Unfortunately, said Brian Chang, nothing much changed during those years for downtown businesses since he helped open The Chinese Store with his parents Jerry and Ginette. While the city centre is somewhat safer and more appealing to the retail trade, the downtown is still "not quite there yet" and with his business struggling with the economic downturn, he's set to shut his doors some time during the next three months.

"There's been technically really no revitalization in the 10 years I've been here," said Chang. "I understand it takes time. I've waited 10 years and I'm still waiting."

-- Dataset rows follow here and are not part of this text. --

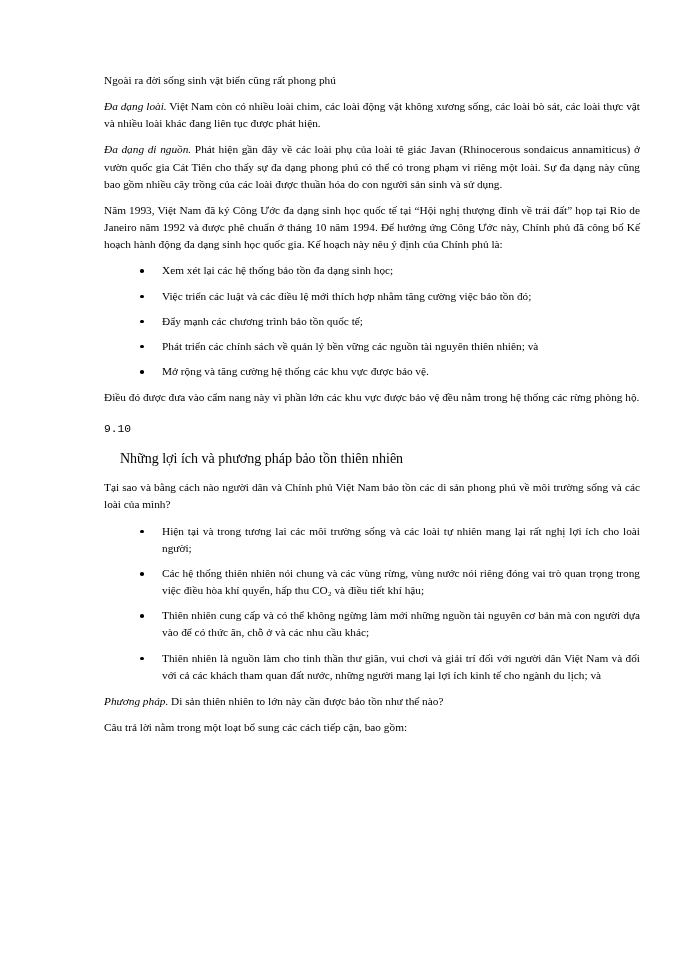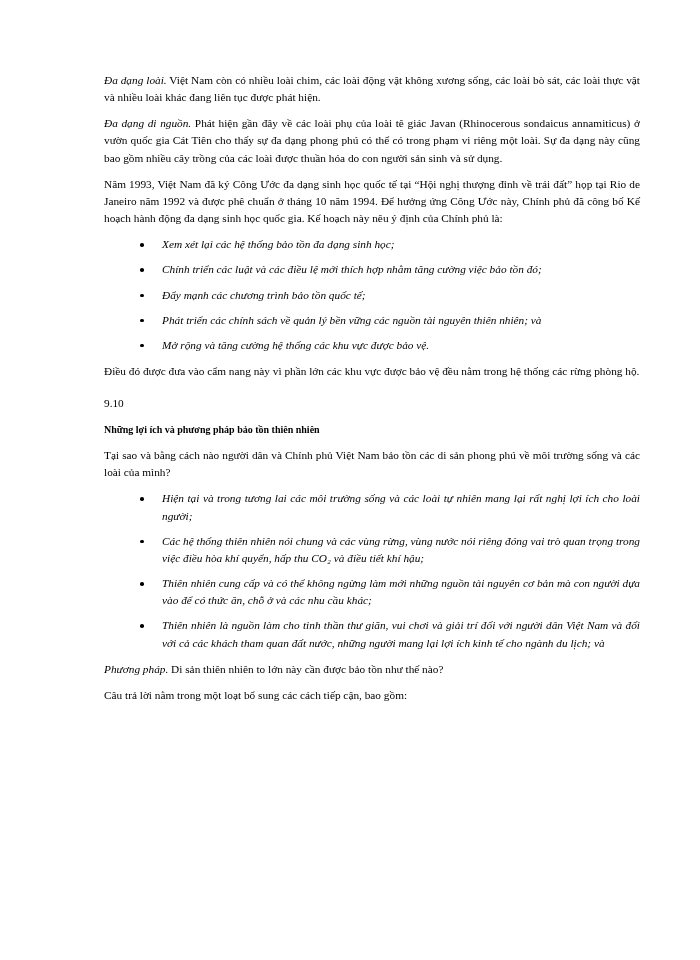--- a/index.html
+++ b/index.html
@@ -29,29 +29,30 @@
     text-justify: inter-word;
   }
   .para.tight {
     margin-bottom: 7px;
   }
   .lead {
     font-weight: normal;
     font-style: italic;
   }
   .heading {
-    font-size: 10px;
-    font-weight: bold;
-    margin: 0 0 10px 0;
+    font-size: 14px;
+    font-weight: normal;
+    margin: 0 0 10px 16px;
     line-height: 1.5;
   }
   .section-num {
     font-size: 11.3px;
     margin: 0 0 10px 0;
     line-height: 1.5;
+    font-family: Liberation Mono, monospace;
   }
   ul.bullets {
     list-style: none;
     margin: 0 0 9px 0;
     padding: 0 0 0 32px;
   }
   ul.bullets li {
     font-size: 11.3px;
     line-height: 1.52;
     text-align: justify;
@@ -70,39 +71,39 @@
     width: 3.6px;
     height: 3.6px;
     background: #000;
     border-radius: 50%;
   }
   .block-gap {
     height: 6px;
   }
   .list-wrap {
     margin-bottom: 9px;
-    font-style: italic;
   }
 </style>
 </head>
 <body>
 
 <div class="page">
 
+  <p class="para">Ngoài ra đời sống sinh vật biển cũng rất phong phú</p>
 
   <p class="para"><span class="lead">Đa dạng loài.</span><span> Việt Nam còn có nhiều loài chim, các loài động vật không xương sống, các loài bò sát, các loài thực vật và nhiều loài khác đang liên tục được phát hiện.</span></p>
 
   <p class="para"><span class="lead">Đa dạng di nguồn.</span><span> Phát hiện gần đây về các loài phụ của loài tê giác Javan (Rhinocerous sondaicus annamiticus) ở vườn quốc gia Cát Tiên cho thấy sự đa dạng phong phú có thể có trong phạm vi riêng một loài. Sự đa dạng này cũng bao gồm nhiều cây trồng của các loài được thuần hóa do con người sản sinh và sử dụng.</span></p>
 
   <p class="para">Năm 1993, Việt Nam đã ký Công Ước đa dạng sinh học quốc tế tại “Hội nghị thượng đỉnh về trái đất” họp tại Rio de Janeiro năm 1992 và được phê chuẩn ở tháng 10 năm 1994. Để hưởng ứng Công Ước này, Chính phủ đã công bố Kế hoạch hành động đa dạng sinh học quốc gia. Kế hoạch này nêu ý định của Chính phủ là:</p>
 
   <div class="list-wrap">
     <ul class="bullets">
       <li>Xem xét lại các hệ thống bảo tồn đa dạng sinh học;</li>
-      <li>Chính triển các luật và các điều lệ mới thích hợp nhằm tăng cường việc bảo tồn đó;</li>
+      <li>Việc triển các luật và các điều lệ mới thích hợp nhằm tăng cường việc bảo tồn đó;</li>
       <li>Đẩy mạnh các chương trình bảo tồn quốc tế;</li>
       <li>Phát triển các chính sách về quản lý bền vững các nguồn tài nguyên thiên nhiên; và</li>
       <li>Mở rộng và tăng cường hệ thống các khu vực được bảo vệ.</li>
     </ul>
   </div>
 
   <p class="para">Điều đó được đưa vào cẩm nang này vì phần lớn các khu vực được bảo vệ đều nằm trong hệ thống các rừng phòng hộ.</p>
 
   <div class="block-gap"></div>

He acknowledges there have been modest improvements - the decision to remove parking metres at the end of 2008 boosted business and the now defunct downtown ambassador program helped make the area more friendly to potential customers. Most significantly, he said the recent closure of the Prince George Hotel stopped the "yelling and the screaming" around his business about "80 to 90 per cent" to the point where it's "quite safe" for people to visit his store with their children.

However, since the economic downturn began in earnest in 2008, he says the region's population is about "10,000 short" of where it needs to be to sustain a specialty business like The Chinese Store.

Downtownwise, there are still a few too many "undesirables" on the streets ("I don't have any problem with them, they don't have any problem with me, but my customers, are put off by the general vagrancy of the downtown core.") But most of all, while he says City Hall and the various organizations dedicated to improving the area continue to do the best they can, the downtown lacks sufficient support from dedicated businesses and consumers.

"There's not quite enough small businesses down here to be a collective, that's the bottom line," said Chang. "There's nothing really the downtown improvement association, the city, can do to make it good, other than what they're doing right now. They're trying to do the best they can with what they have.

"What businesses and consumers have to do, they have to support the downtown. And then small businesses have to collectively come downtown to make it like a mini-mall. That's why I always believed in being downtown - you have to be downtown as a small business or you don't have a downtown.

"If you start going outside the downtown core, setting up businesses, which is fine, you're depleting the downtown. If a lot more small businesses chose downtown as a retail strip, an office strip, it just brings more vibrancy."

After closing The Chinese Store, Chang plans to move to Guangzhou, a city in southern China about four hours from Hong Kong where he hopes to teach English.

"It's sad," said Chang on the end of his business. "When the time comes I'll be a bit more teary-eyed."